Additionally, the amounts of IgG2a and IgG1 secretions are usually considered in favor of Th1 cellular immune response and Th2 humoral immune response, respectively [29]. Our results showed that the prepared NPs could create a mixed Th1/Th2 response [30]. For example, Fig. 1A shows that significant higher IgG1 (P < 0.001) and IgG2a (P < 0.01) antibody titers in sera of mice immunized with PR8-CHT NPs might be considered as an indicator of a mixed Th1/Th2 profile. In contrast, the ALG-coated PR8-TMC NPs (PR8-TMC-ALG) generated a significantly higher IgG2a antibody titer than the PR8-CHT-ALG ones (P < 0.001) that indicate a Th2 profile for these NPs. According to our results, the ALG coating could increase the IgG2a antibody titer, however, the negative results on PR8-CHT-ALG NPs (P < 0.001) could be attributed to the agglomeration of this NP during the preparation process and subsequently lower uptake of this formulation by M cells and APCs. Ajdary et al. showed that the bacille calmette-guerin (BCG) encapsulated in ALG microspheres induced equal or better Th1 immune responses than standard BCG vaccination by oral administration [31].

It also has been shown that influenza antigens are potent inducers of IgG2a antibody responses in mice and results in a Th1-type immune response that is generally considered as a critical factor for producing a variety of prophylactic and therapeutic vaccines, especially those are to prevent or treat viral infections and intracellular pathogens [32], [33]. Therefore, it is beneficial to elicit a higher ratio of IgG2a/IgG1 antibody titer for immunization against influenza virus.
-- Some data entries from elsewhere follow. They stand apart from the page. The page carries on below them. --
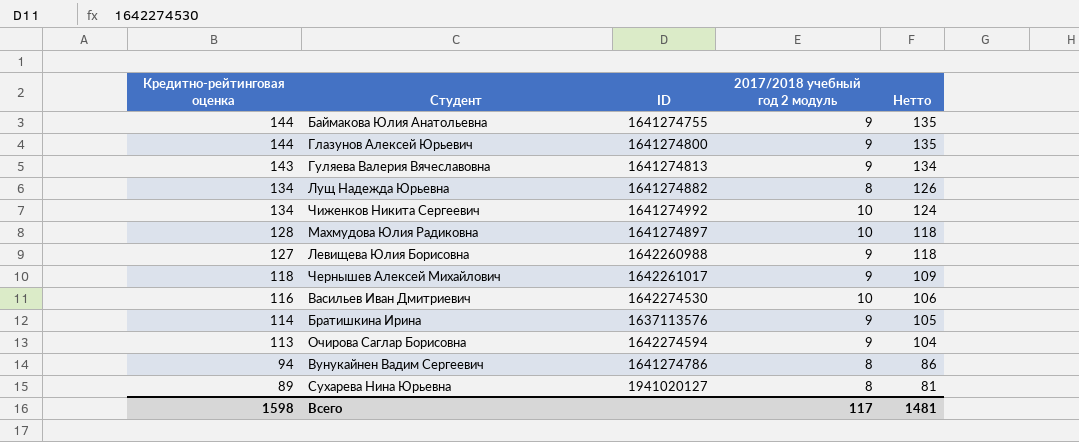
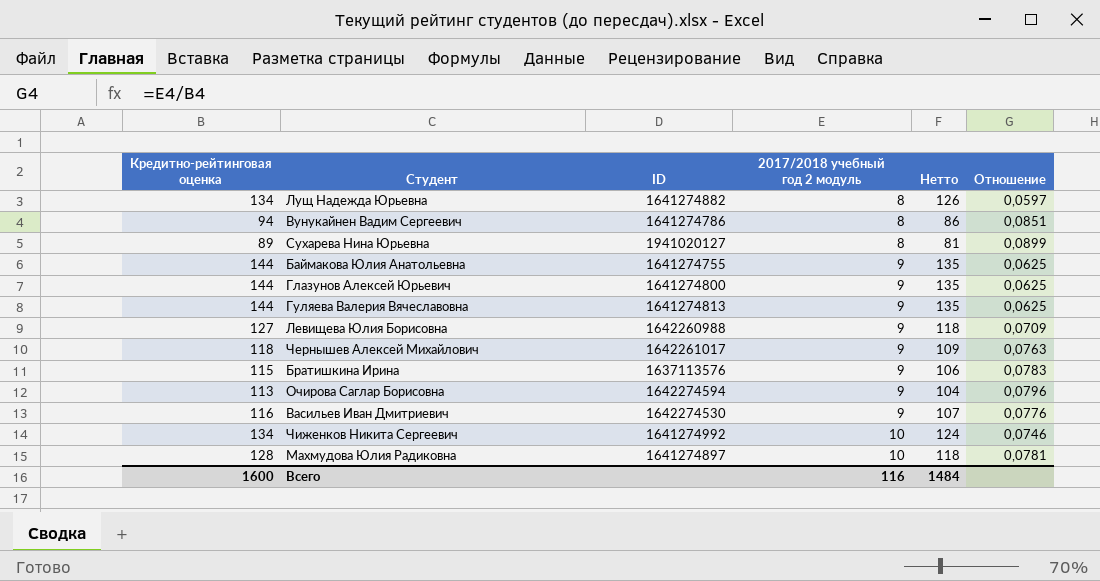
row order: Кредитно-рейтинговая оценка descending -> 2017/2018 учебный год 2 модуль ascending
column Отношение | formula: none -> [2017/2018 учебный год 2 модуль] / [Кредитно-рейтинговая оценка]
Гуляева Валерия Вячеславовна | Кредитно-рейтинговая оценка: 143 -> 144
Гуляева Валерия Вячеславовна | Нетто: 134 -> 135
Братишкина Ирина | Кредитно-рейтинговая оценка: 114 -> 115
Братишкина Ирина | Нетто: 105 -> 106
Васильев Иван Дмитриевич | 2017/2018 учебный год 2 модуль: 10 -> 9
Васильев Иван Дмитриевич | Нетто: 106 -> 107
Всего | Кредитно-рейтинговая оценка: 1598 -> 1600
Всего | 2017/2018 учебный год 2 модуль: 117 -> 116
Всего | Нетто: 1481 -> 1484

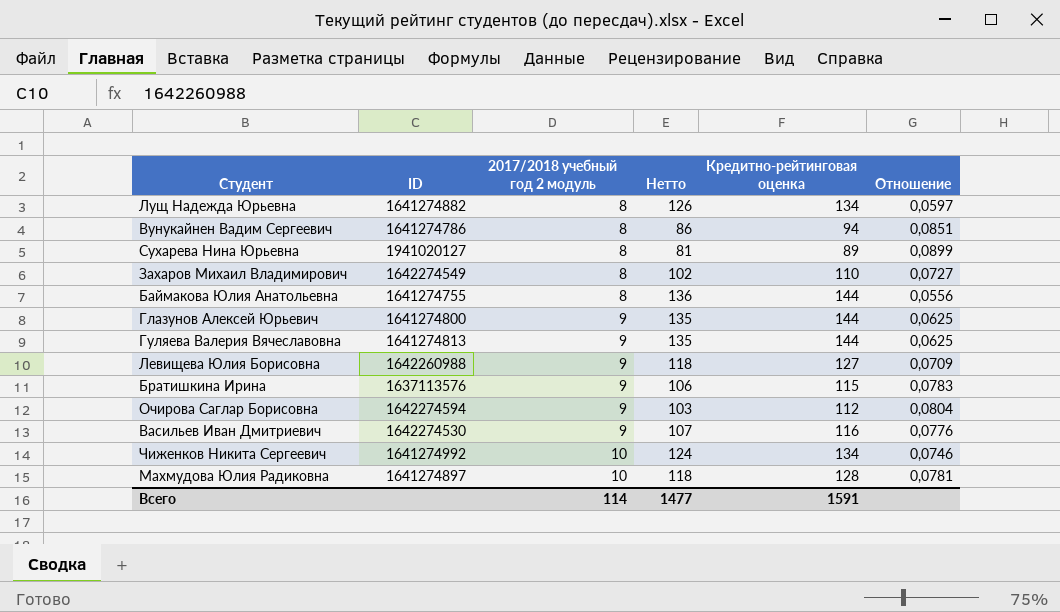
column Кредитно-рейтинговая оценка | position: 1 -> 5
row Чернышев Алексей Михайлович: 118 | 1642261017 | 9 | 109 | 0,0763 -> none
row Захаров Михаил Владимирович: none -> 1642274549 | 8 | 102 | 110 | 0,0727
Баймакова Юлия Анатольевна | 2017/2018 учебный год 2 модуль: 9 -> 8
Баймакова Юлия Анатольевна | Нетто: 135 -> 136
Баймакова Юлия Анатольевна | Отношение: 0,0625 -> 0,0556
Очирова Саглар Борисовна | Нетто: 104 -> 103
Очирова Саглар Борисовна | Кредитно-рейтинговая оценка: 113 -> 112
Очирова Саглар Борисовна | Отношение: 0,0796 -> 0,0804
Всего | 2017/2018 учебный год 2 модуль: 116 -> 114
Всего | Нетто: 1484 -> 1477
Всего | Кредитно-рейтинговая оценка: 1600 -> 1591

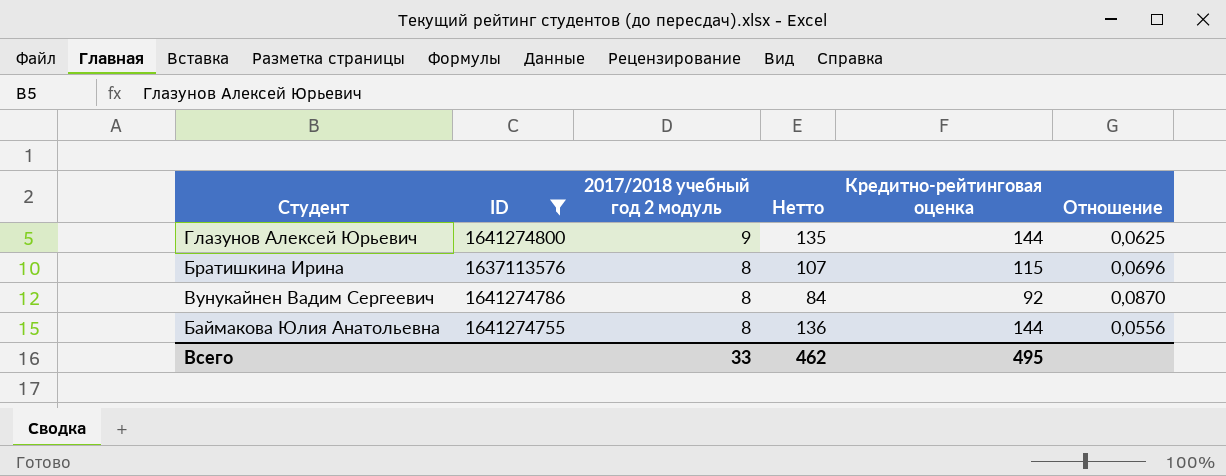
filter: none -> ID <= 1641274800
row order: 2017/2018 учебный год 2 модуль ascending -> 2017/2018 учебный год 2 модуль descending
Братишкина Ирина | 2017/2018 учебный год 2 модуль: 9 -> 8
Братишкина Ирина | Нетто: 106 -> 107
Братишкина Ирина | Отношение: 0,0783 -> 0,0696
Вунукайнен Вадим Сергеевич | Нетто: 86 -> 84
Вунукайнен Вадим Сергеевич | Кредитно-рейтинговая оценка: 94 -> 92
Вунукайнен Вадим Сергеевич | Отношение: 0,0851 -> 0,0870
Всего | 2017/2018 учебный год 2 модуль: 114 -> 33
Всего | Нетто: 1477 -> 462
Всего | Кредитно-рейтинговая оценка: 1591 -> 495

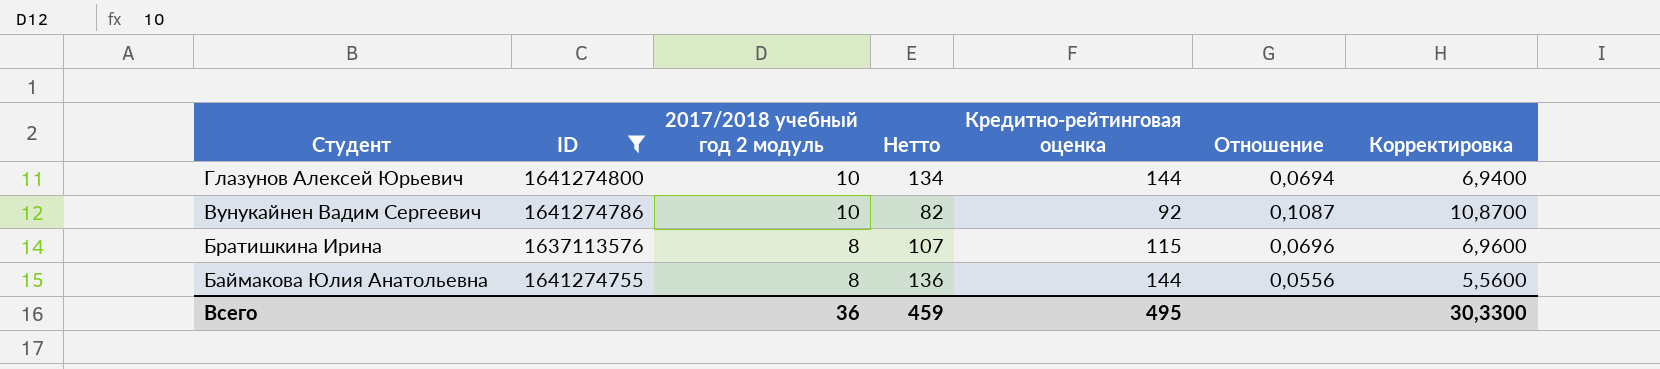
row order: 2017/2018 учебный год 2 модуль descending -> Студент descending
column Корректировка | formula: none -> [Отношение] * 100
Глазунов Алексей Юрьевич | 2017/2018 учебный год 2 модуль: 9 -> 10
Глазунов Алексей Юрьевич | Нетто: 135 -> 134
Глазунов Алексей Юрьевич | Отношение: 0,0625 -> 0,0694
Вунукайнен Вадим Сергеевич | 2017/2018 учебный год 2 модуль: 8 -> 10
Вунукайнен Вадим Сергеевич | Нетто: 84 -> 82
Вунукайнен Вадим Сергеевич | Отношение: 0,0870 -> 0,1087
Всего | 2017/2018 учебный год 2 модуль: 33 -> 36
Всего | Нетто: 462 -> 459

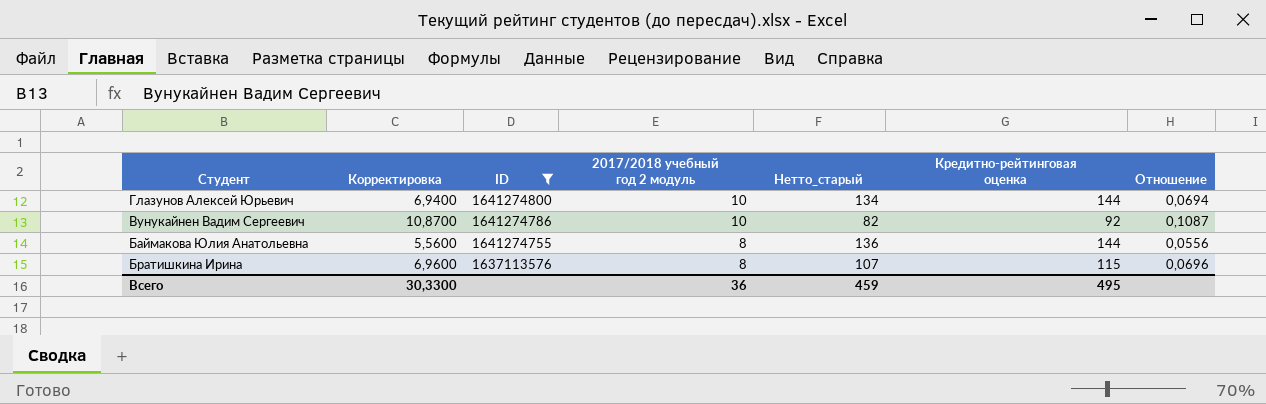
row order: Студент descending -> ID descending
column Корректировка | position: 7 -> 2
column name: Нетто -> Нетто_старый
The ratio of IgG2a/IgG1 antibody titer is usually considered as an indicator of Th profile [34]. When the IgG2a/IgG1 ratio is higher, it is in favor of Th1 immune response [35]. Fig. 2B shows that the IgG2a/IgG1 ratio was significantly higher in intranasally administered PR8-TMC-ALG NPs than those induced with other formulations (P < 0.001). This notable achievement showed that TMC-ALG adjuvanted PR8 vaccines are potent inducer of Th1 immune responses after In delivery.

Conclusion

It is concluded that the CHT and TMC NPs are efficient immunoadjuvants for immunization against PR8 whole influenza virus. This effect was proved after immunization by the In route. Generally, the PR8-TMC NPs induced less immune responses compared with PR8-CHT NPs after In administration. However, the ALG-coated NPs could generate superior immune response to the non-coated ones, especially in the PR8-TMC-ALG NPs.

Conflicts of interest

The authors declare that there is no conflicts of interest.